* _Exercise directions_:
Set each entry down verbatim, omitting images.

Collected data
== Segment start ==
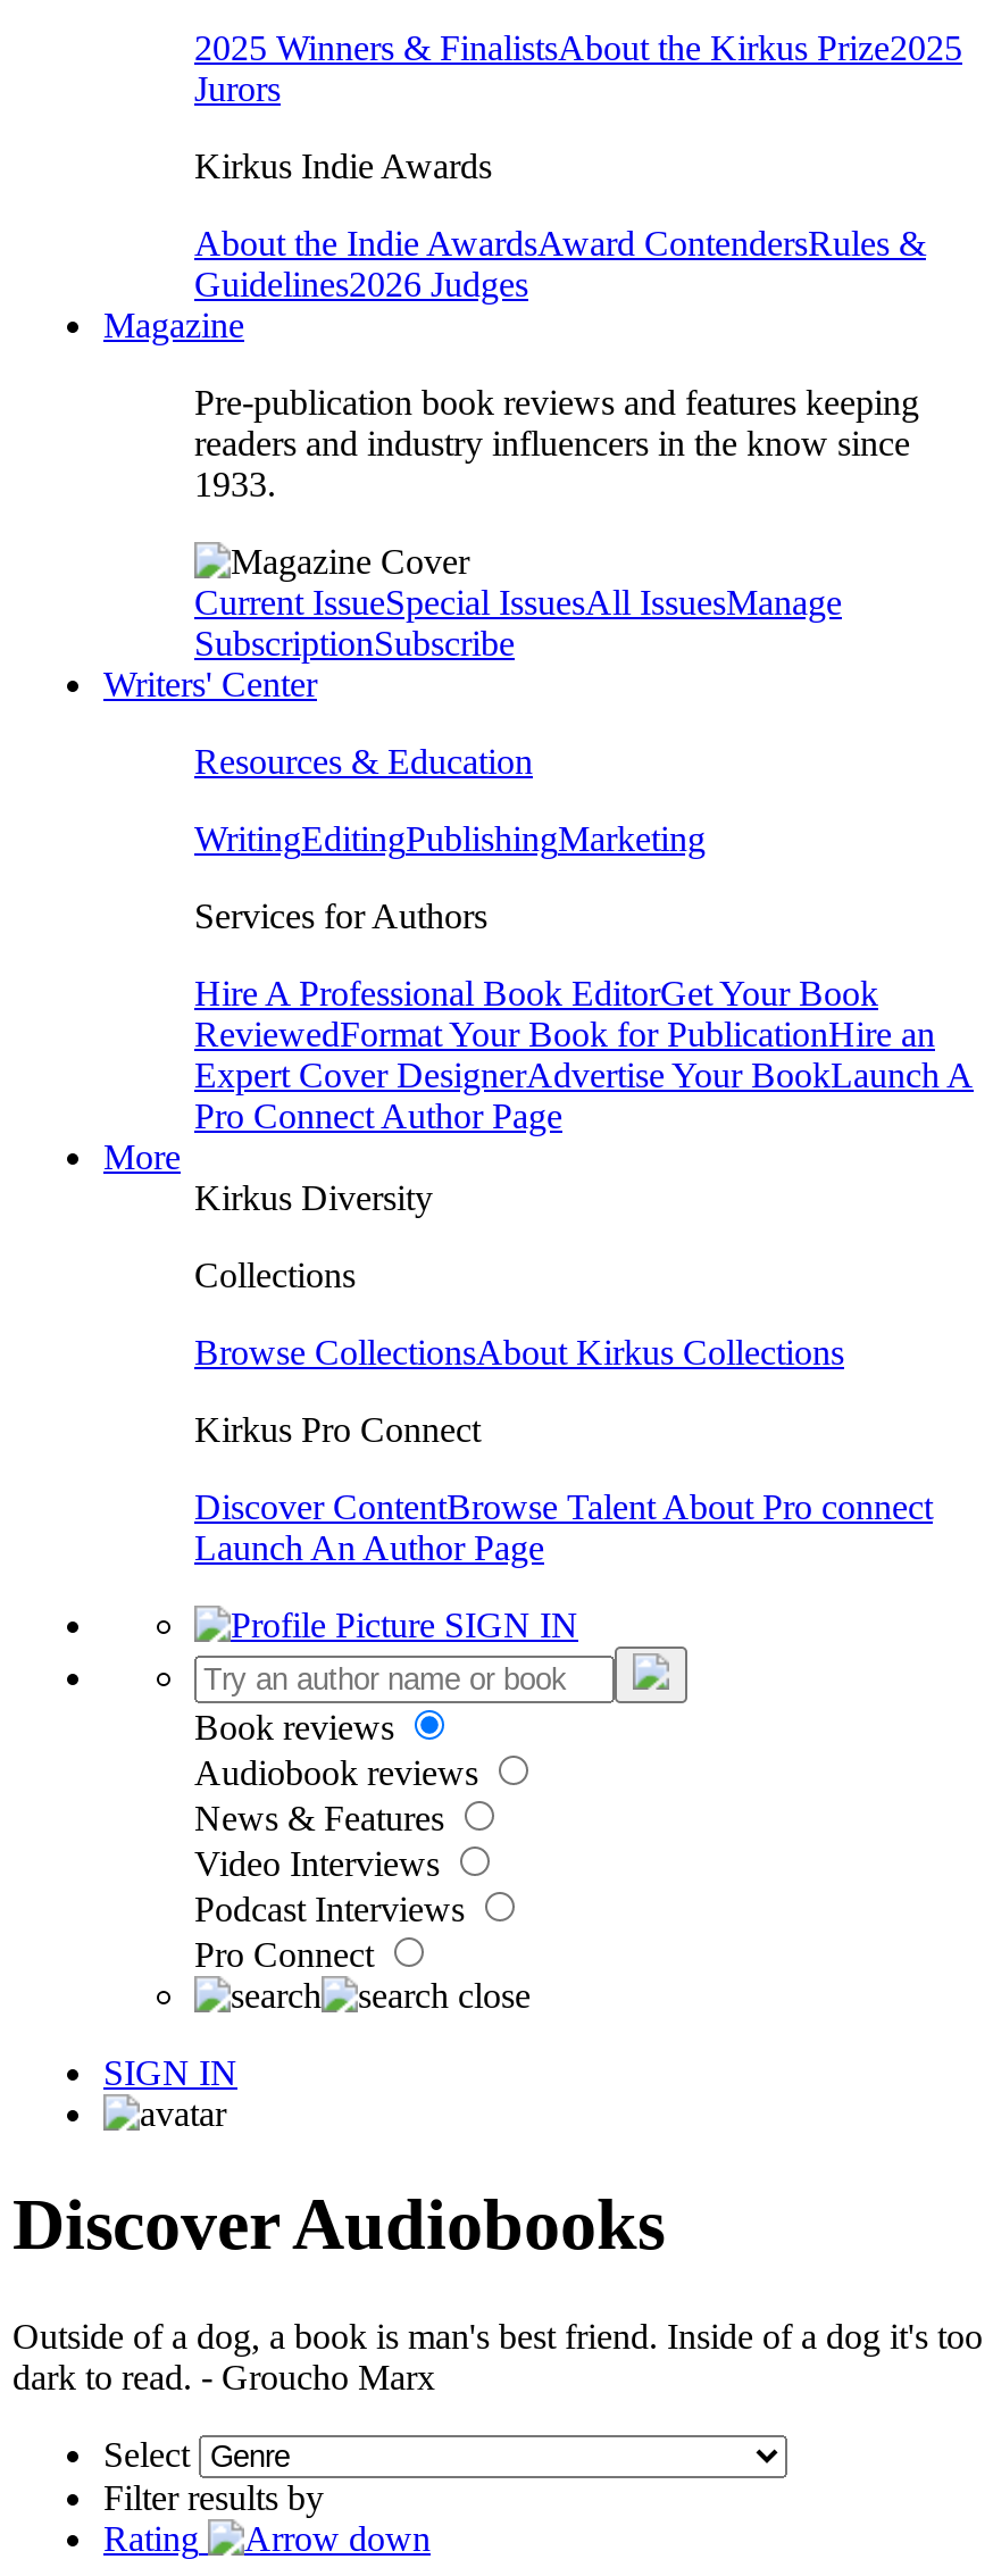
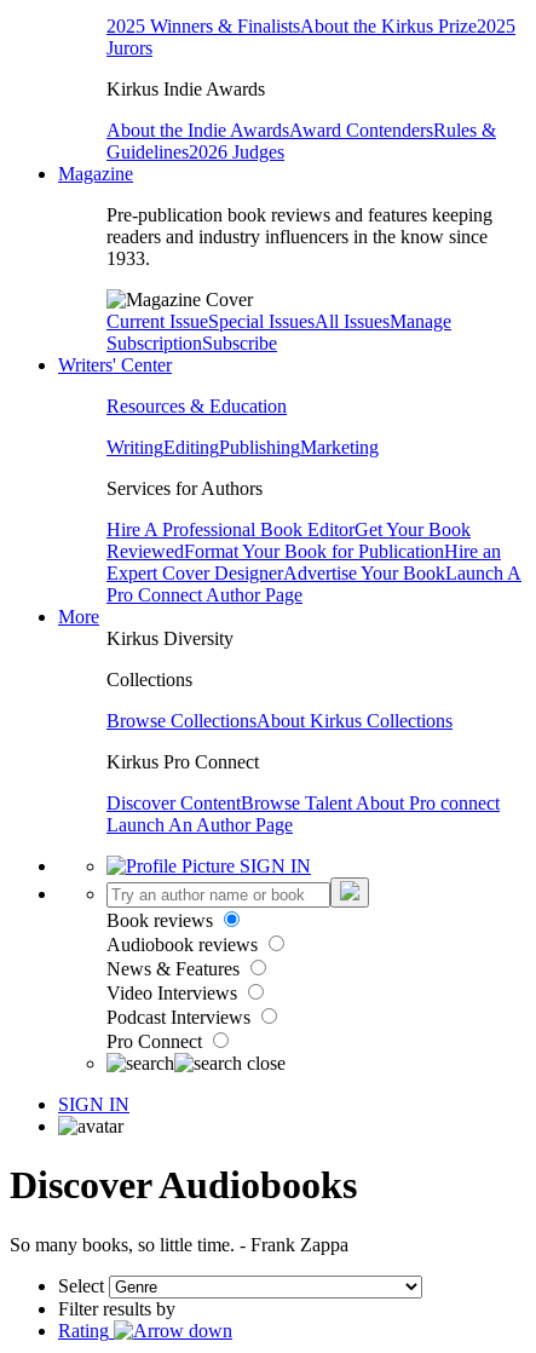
[12,2317,983,2396] Outside of a dog, a book is man's best friend. Inside of a dog it's too | dark to read. - Groucho Marx -> [10,1234,348,1255] So many books, so little time. - Frank Zappa

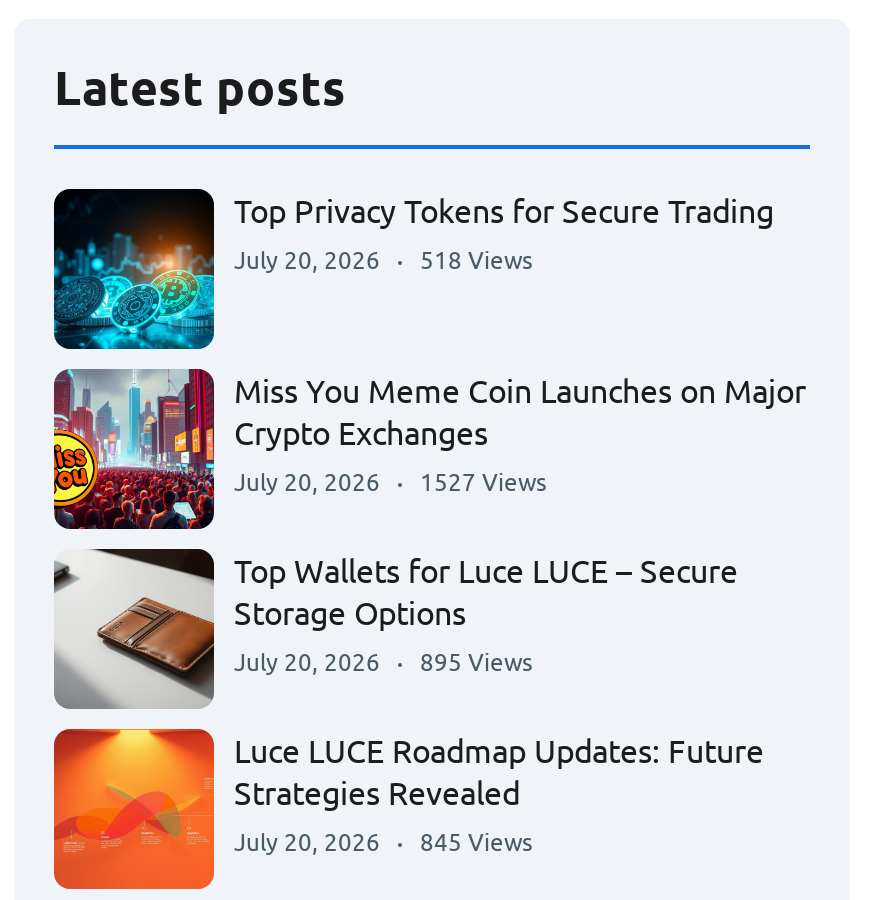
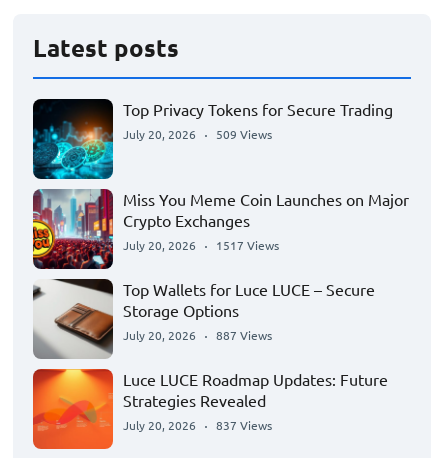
[234,243,532,275] July 20, 2026 518 Views -> [123,126,272,142] July 20, 2026 509 Views
[234,465,546,497] July 20, 2026 1527 Views -> [123,237,279,253] July 20, 2026 1517 Views
[234,645,532,677] July 20, 2026 895 Views -> [123,327,272,343] July 20, 2026 887 Views
[234,825,532,857] July 20, 2026 845 Views -> [123,417,272,433] July 20, 2026 837 Views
== Segment end ==
* _Exercise output_:
[12,2317,983,2396] Outside of a dog, a book is man's best friend. Inside of a dog it's too | dark to read. - Groucho Marx -> [10,1234,348,1255] So many books, so little time. - Frank Zappa

[234,243,532,275] July 20, 2026 518 Views -> [123,126,272,142] July 20, 2026 509 Views
[234,465,546,497] July 20, 2026 1527 Views -> [123,237,279,253] July 20, 2026 1517 Views
[234,645,532,677] July 20, 2026 895 Views -> [123,327,272,343] July 20, 2026 887 Views
[234,825,532,857] July 20, 2026 845 Views -> [123,417,272,433] July 20, 2026 837 Views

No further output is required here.